While the Greeks imagined that the Nightmares were the evil dreams which escaped from the cave of Somnus, the Northern race fancied they were female dwarfs or trolls, who crept out of the dark recesses of the earth to torment them. All magic weapons in the North were the work of the dwarfs, the underground smiths, while those of the Greeks were manufactured by Vulcan and the Cyclops, under Mount Ætna, or on the Island of Lemnos.
In the Sigurd myth we find Odin one-eyed like the Cyclops, who are also personifications of the sun. Sigurd is instructed by Gripir, the horse trainer, who, like Chiron, the centaur, is not only able to teach a young hero all he need know, and to give him good advice concerning his future conduct, but is also possessor of the gift of prophecy.
The marvelous sword which becomes the property of Sigmund and of Sigurd as soon as they prove themselves worthy to wield it reminds us of the weapon which Ægeus concealed beneath the rock, and which Theseus secured as soon as he had become a man. Sigurd, like Theseus, Perseus, and Jason, seeks to avenge his father’s wrongs ere he sets out in search of the golden hoard, the exact counterpart of the golden fleece, which is also guarded by a dragon, and is very hard to secure. Like all the Greek sun-gods and heroes, Sigurd has golden hair and bright blue eyes. His struggle with Fafnir reminds us of Apollo’s fight with Python, while the ring Andvaranaut can be likened to Venus’s cestus, and the curse attached to its possessor is like the doom which accompanied Helen and caused endless bloodshed wherever she went.
Sigurd could never have conquered Fafnir without the magic sword, just as the Greeks could never have taken Troy without the arrows of Philoctetes, which are also emblems of the all-conquering rays of the sun. The recovery of the stolen treasure is like Menelaus’s recovery of Helen, and it apparently brings as little happiness to Sigurd as his recreant wife did to the Spartan king.
Brunhild resembles Minerva in martial tastes, in physical appearance, and in knowledge; but when Sigurd deserts her in favor of Gudrun, she becomes angry and resentful like Œnone, when Paris left her to woo Helen. Brunhild’s anger continues to accompany Sigurd through life, and she even seeks to compass his death, while Œnone, feeling she can cure her wounded lover, refuses to do so and permits him to die. Œnone and Brunhild are both overcome by the same remorseful feelings when their lovers have breathed their last, and both insist upon sharing their funeral pyres, and end their lives lying by the side of those whom they had loved.

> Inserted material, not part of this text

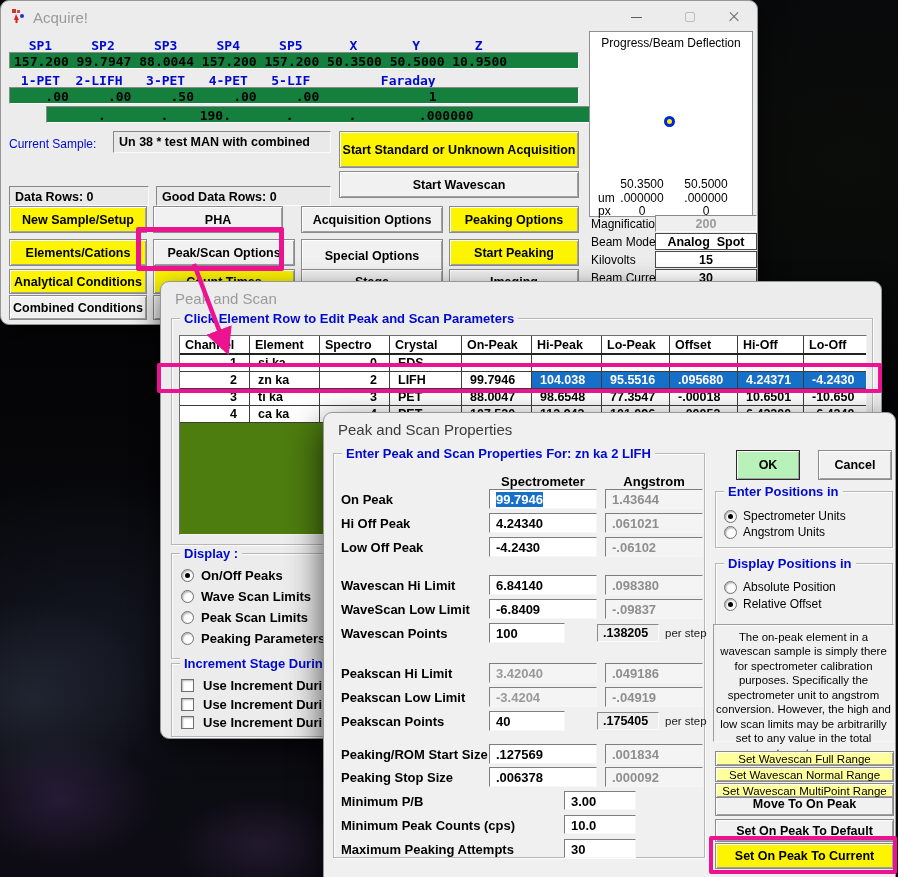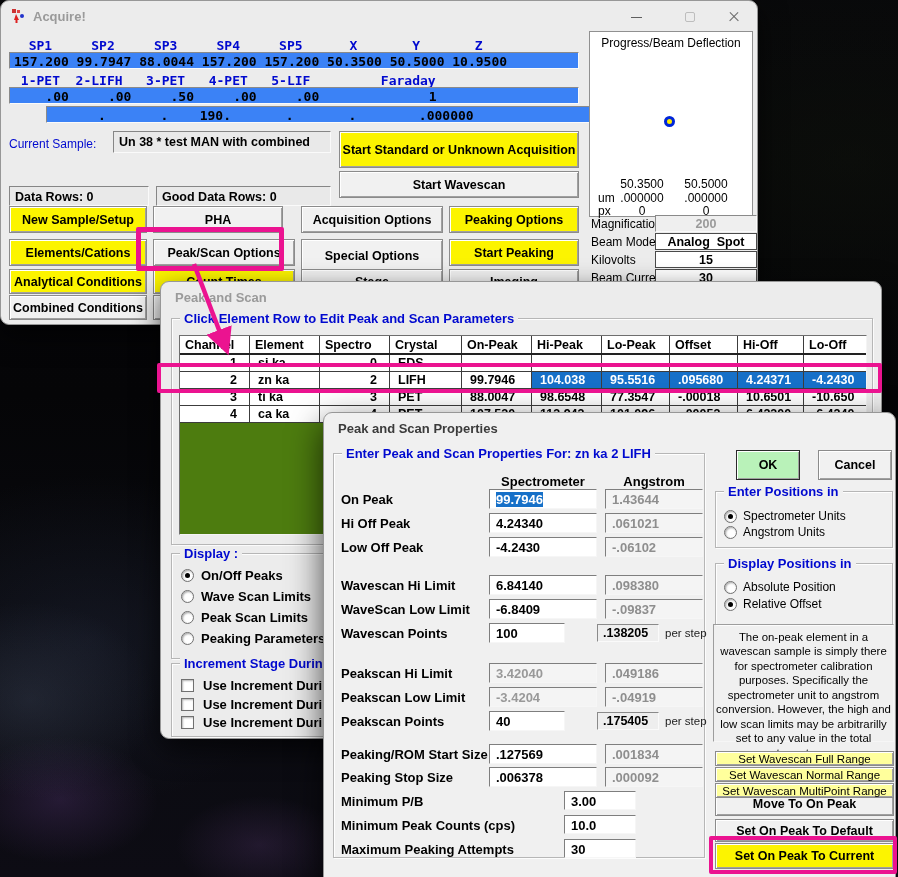"Acquire!" .title-text { font-size: 13px -> 15px; font-weight: bold -> none }
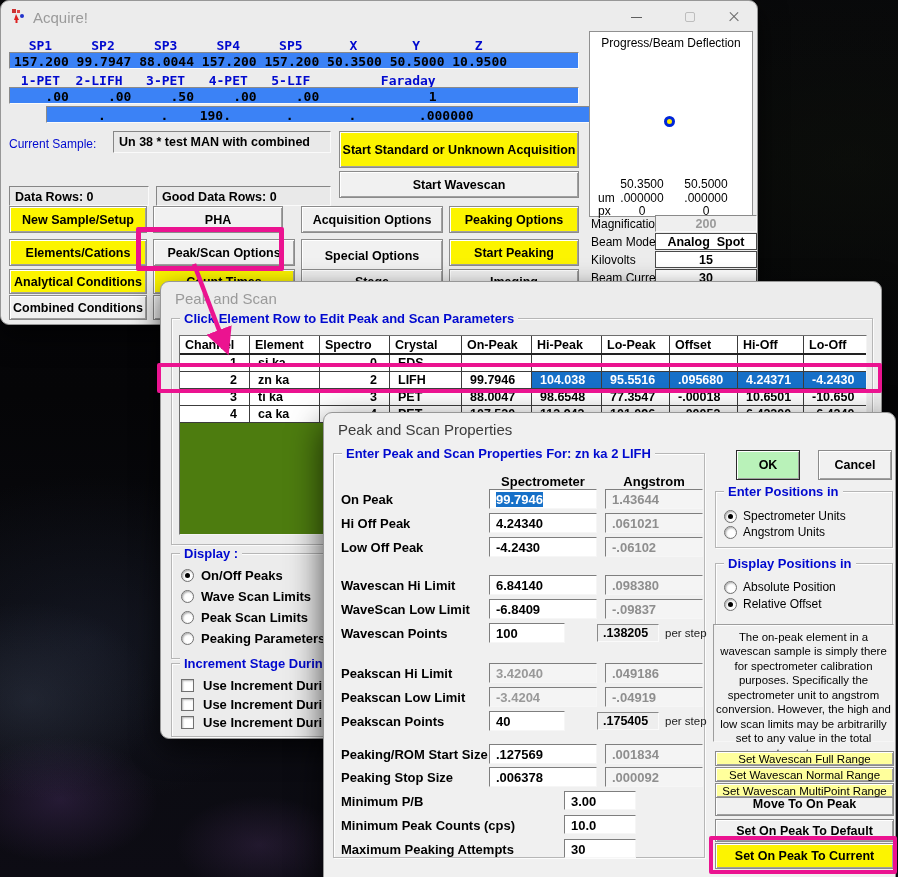"157.200 99.7947 88.0044 157.200 157.200" .ysunk { background: #3b82f6 -> #15803d }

Containing, as it does, a whole series of sun myths, the Volsunga Saga repeats itself in every phase; and just as Ariadne, forsaken by the sun hero Theseus, finally marries Bacchus, so Gudrun, when Sigurd has departed, marries Atli, the King of the Huns. He, too, ends his life amid the flickering flames of his burning palace or ship. Gunnar, like Orpheus or Amphion, plays such marvelous strains upon his harp that even the serpents are lulled to sleep. According to some interpretations, Atli is like Fafnir, and covets the possession of the gold. Both are therefore probably personifications “of the winter cloud which broods over and keeps from mortals the gold of the sun’s light and heat, till in the spring the bright orb overcomes the powers of darkness and tempests, and scatters his gold over the face of the earth.”
Swanhild, Sigurd’s daughter, is another personification of the sun, as is shown by her blue eyes and golden hair; and her death under the hoofs of black steeds represents the blotting out of the sun by the clouds of storm or of darkness.
Just as Castor and Pollux hasten off to rescue their sister Helen when she has been borne away by Theseus, so Swanhild’s brothers, Erp, Hamdir, and Sörli, hasten off to avenge her death.
Such are the main points of resemblance between the mythologies of the North and South, and the analogy serves to prove that they were originally formed from the same materials, and that the difference consists principally in the local coloring unconsciously given by each nation.